Debbie Foley, 56, of Los Angeles, said her hunger levels have gone up since she’s had to lower her dosage of Mounjaro over the past two months, unable to fill her usual prescription. She’s been taking the drug for both diabetes and weight loss.

“It’s been a great drug,” Foley said. “I know that people know that and that’s why everybody wants it, but hate when they just say, ‘Well, we just can’t manufacture it fast enough.’ Like, what’s the deal?”

‘Be prepared’

Lilly has opted to continue to allow new patients to start on Zepbound, rather than attempting to limit the supply to current users, something that Novo Nordisk did last year at the height of Wegovy’s shortage by restricting the supply of the lowest dose. Limiting this so-called starter dose meant that many new patients could not start treatment with Wegovy.

“We believe that decision is one between a patient and their health care provider,” Pacheco said. 

“I always say: Be aware and be prepared,” she said. “When you get put on a treatment like Mounjaro or Zepbound, really making sure that you’re aware of the limited availability.” 

Lilly has a website where patients can track supply of the drug. 

Still, some doctors have had to switch patients to different drugs because of the shortage.

The latest on weight loss drugs

Dr. Scott Butsch, director of obesity medicine at the Cleveland Clinic, has had patients who couldn’t find Zepbound switch to other weight loss medications, like Wegovy.

There are no strict guidelines for switching between Zepbound and Wegovy, or vice versa, said Butsch, who is currently a principal investigator on a clinical trial for a different Lilly weight loss drug.  

Some doctors may have their patient taper off of one medication; others may immediately start them on the new drug, he said. That decision is typically left to the discretion of the doctor.

“Some people felt different. Some people had a decrease in side effects. Other people didn’t feel as well. What we know from switching back and forth is it depends on the person,” he said.

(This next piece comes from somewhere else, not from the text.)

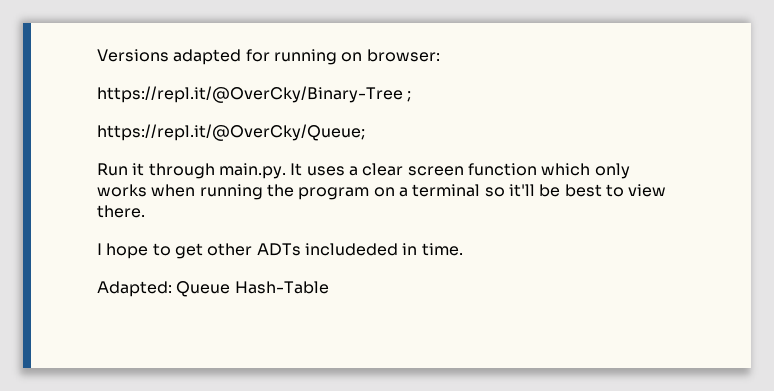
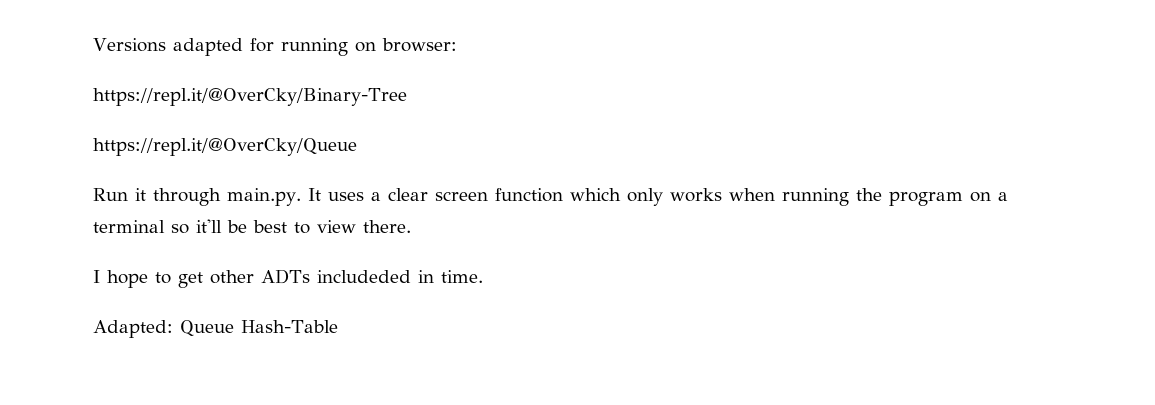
[407,91,412,102] [97,124,365,141] ; // https://repl.it/@OverCky/Queue; -> [93,138,357,156] // https://repl.it/@OverCky/Queue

McGowan, who runs the weight loss clinic in North Carolina, switched one of his patients, 38-year-old Kathryn Davies, from Wegovy to Zepbound late last year. 

Davies said she had limited success with Wegovy, but Zepbound worked much better. 

Then last month, her pharmacy ran out of the drug and told her it didn’t know when it would get it back in stock. 

“It’s definitely a bit of a panic moment,” she said. “I’ve struggled for 30 years before I found a solution that really felt like a cure, as long as I kept taking it. So it’s sort of disorienting.”